--- Study material ---
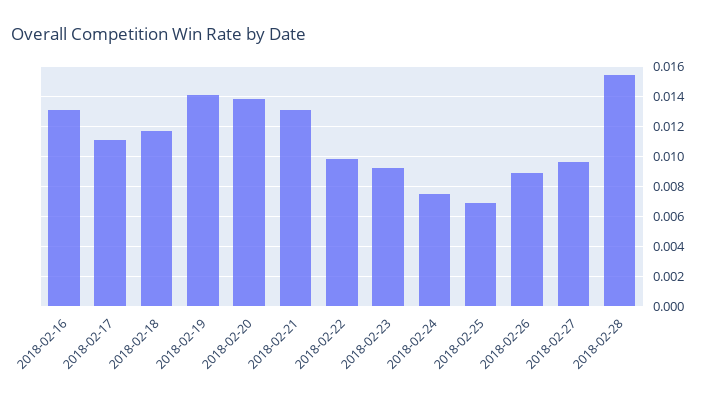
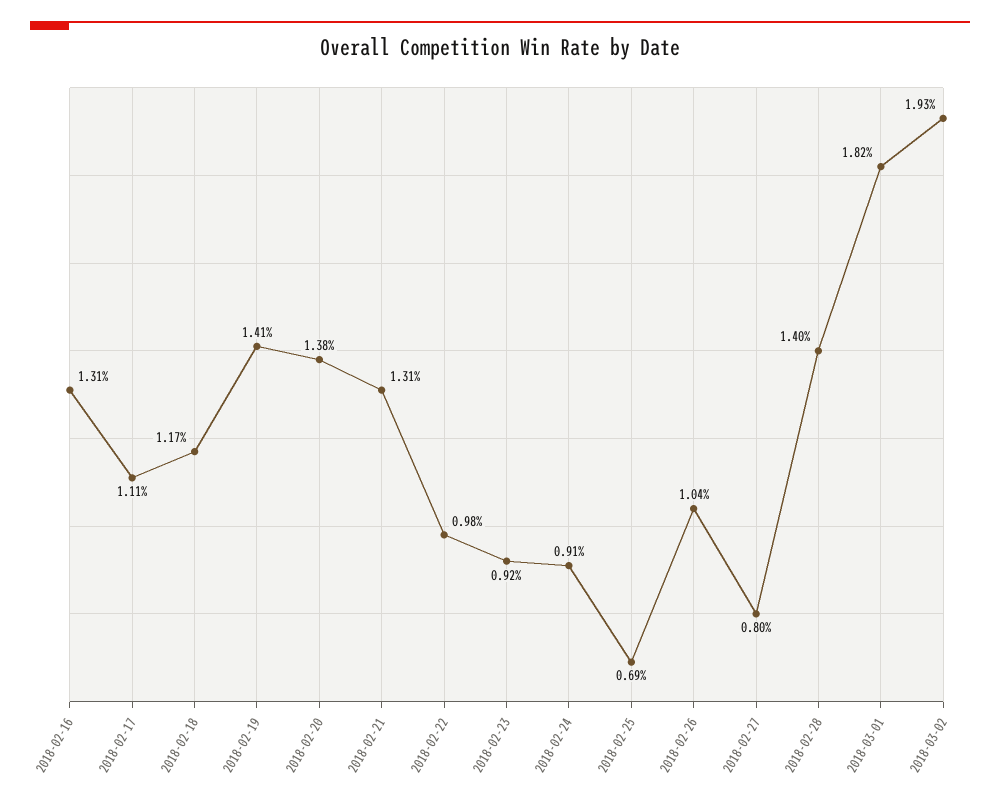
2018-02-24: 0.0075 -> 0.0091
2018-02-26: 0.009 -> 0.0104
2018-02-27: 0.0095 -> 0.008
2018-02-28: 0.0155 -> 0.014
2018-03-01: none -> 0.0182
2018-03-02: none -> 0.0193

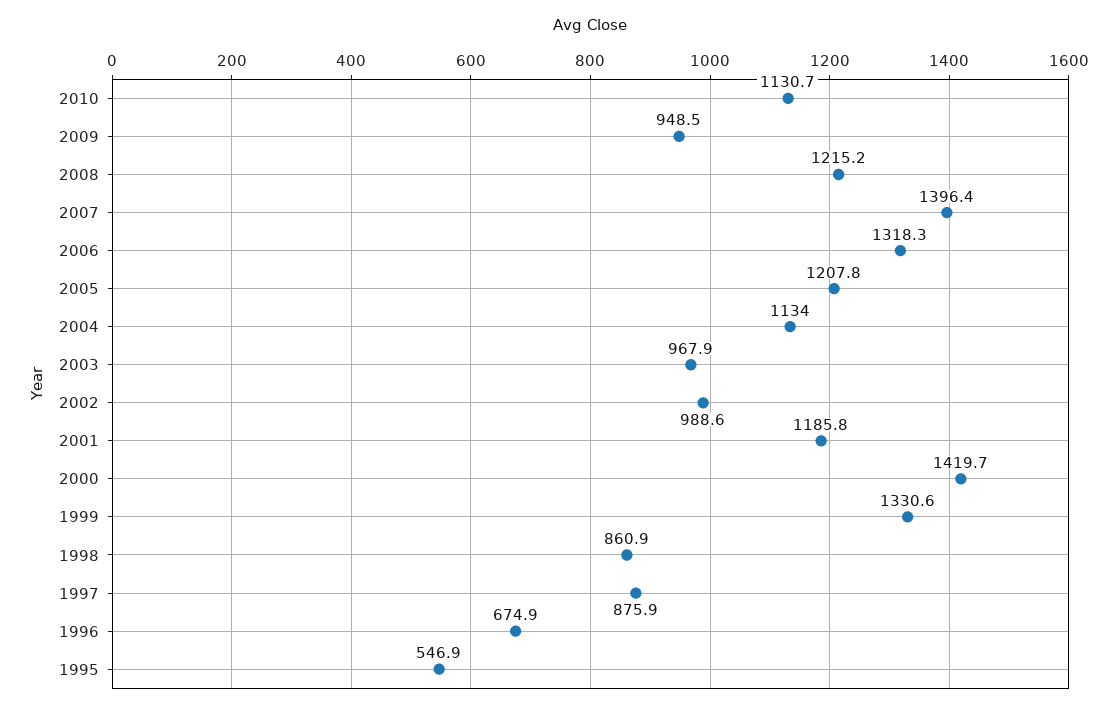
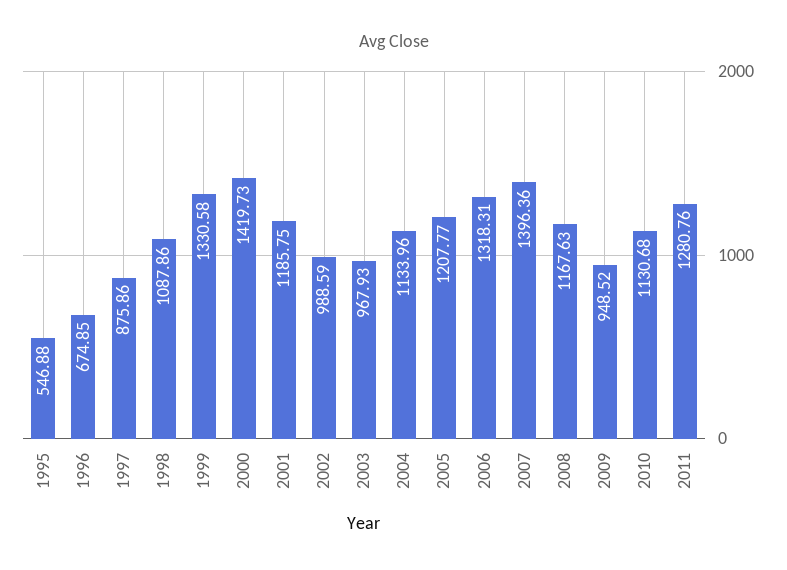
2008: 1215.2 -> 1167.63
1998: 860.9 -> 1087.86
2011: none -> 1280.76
--
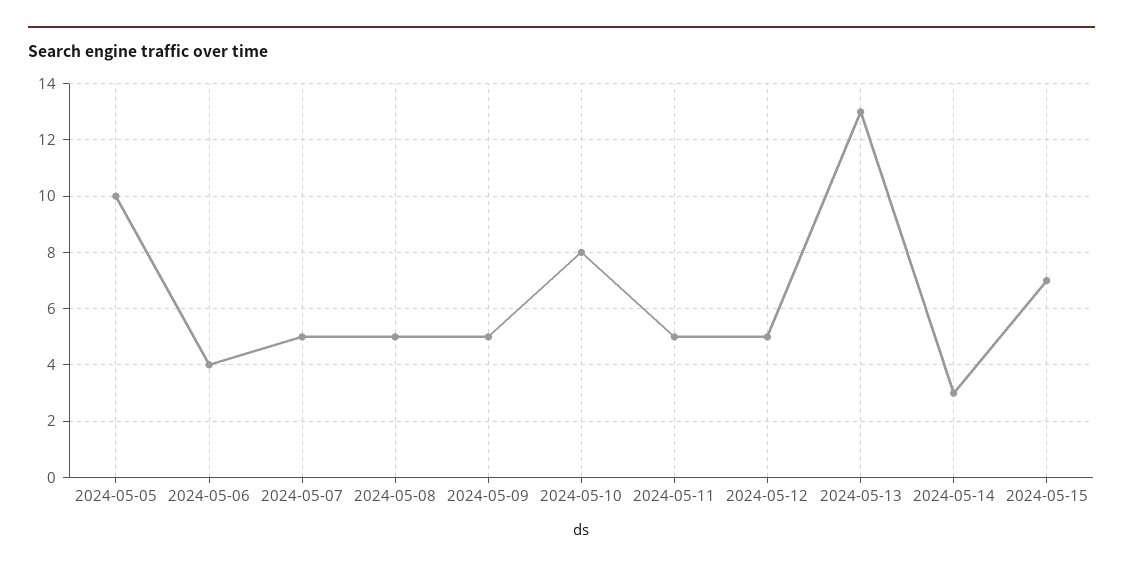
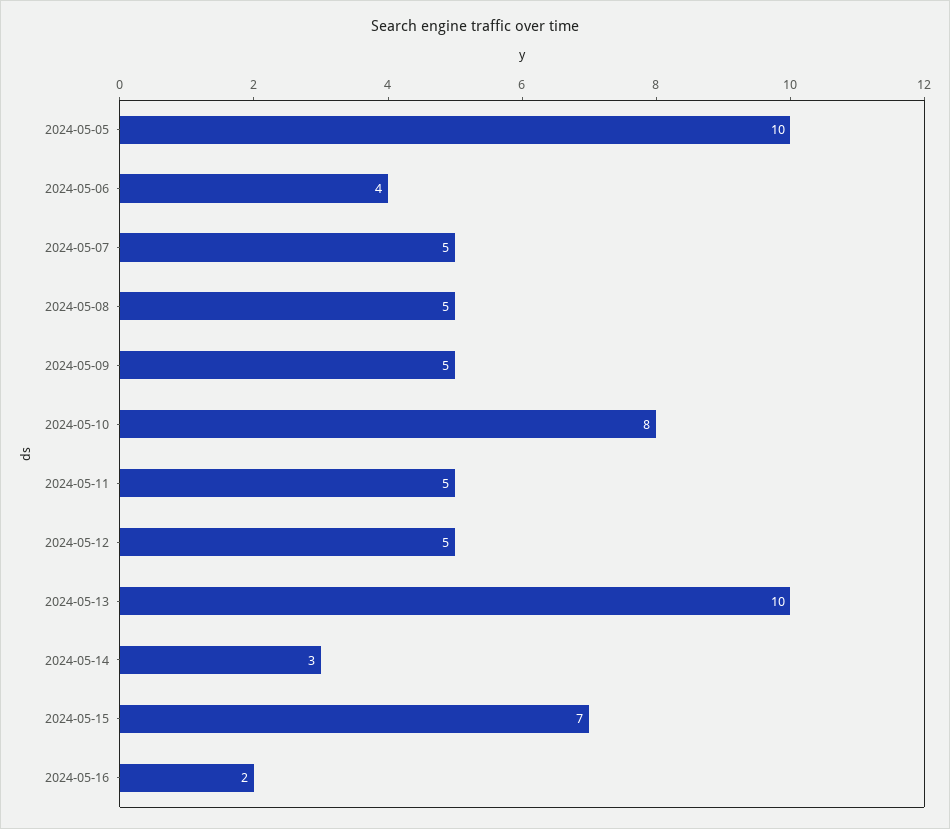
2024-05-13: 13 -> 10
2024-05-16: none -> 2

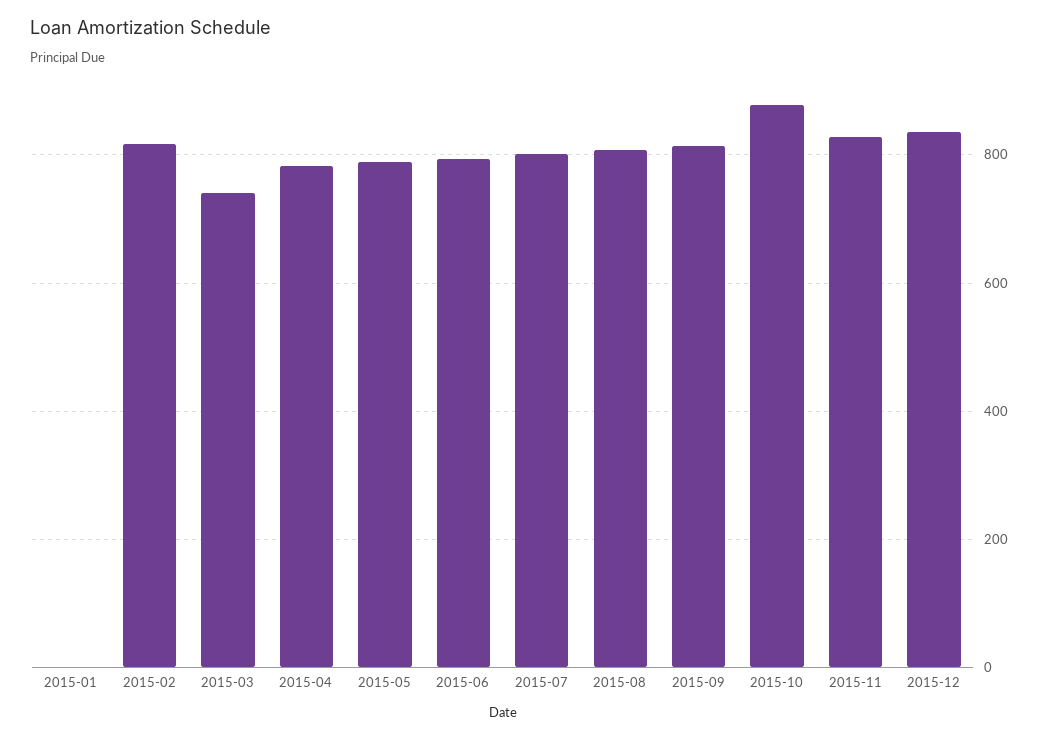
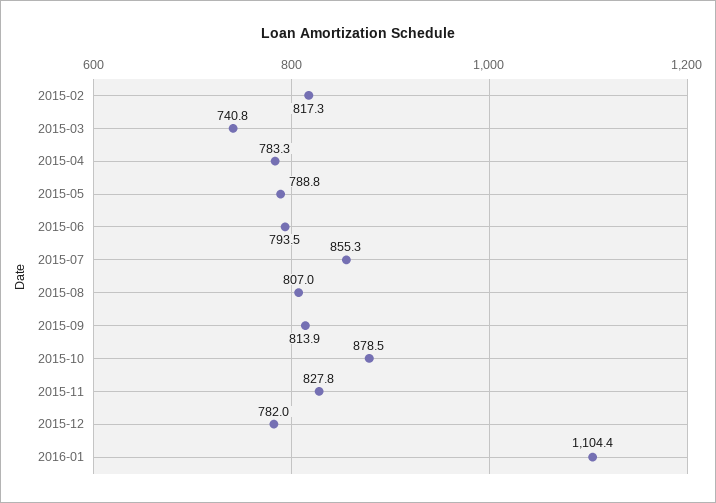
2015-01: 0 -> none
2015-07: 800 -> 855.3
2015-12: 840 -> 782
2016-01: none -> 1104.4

--- Task prompt ---
From the material above, set down exactly the lines between the line holding "2015-07: 800 -> 855.3" and the line holding "2016-01: none -> 1104.4", inclusive. Include nothing else.

--- Expected answer ---
2015-07: 800 -> 855.3
2015-12: 840 -> 782
2016-01: none -> 1104.4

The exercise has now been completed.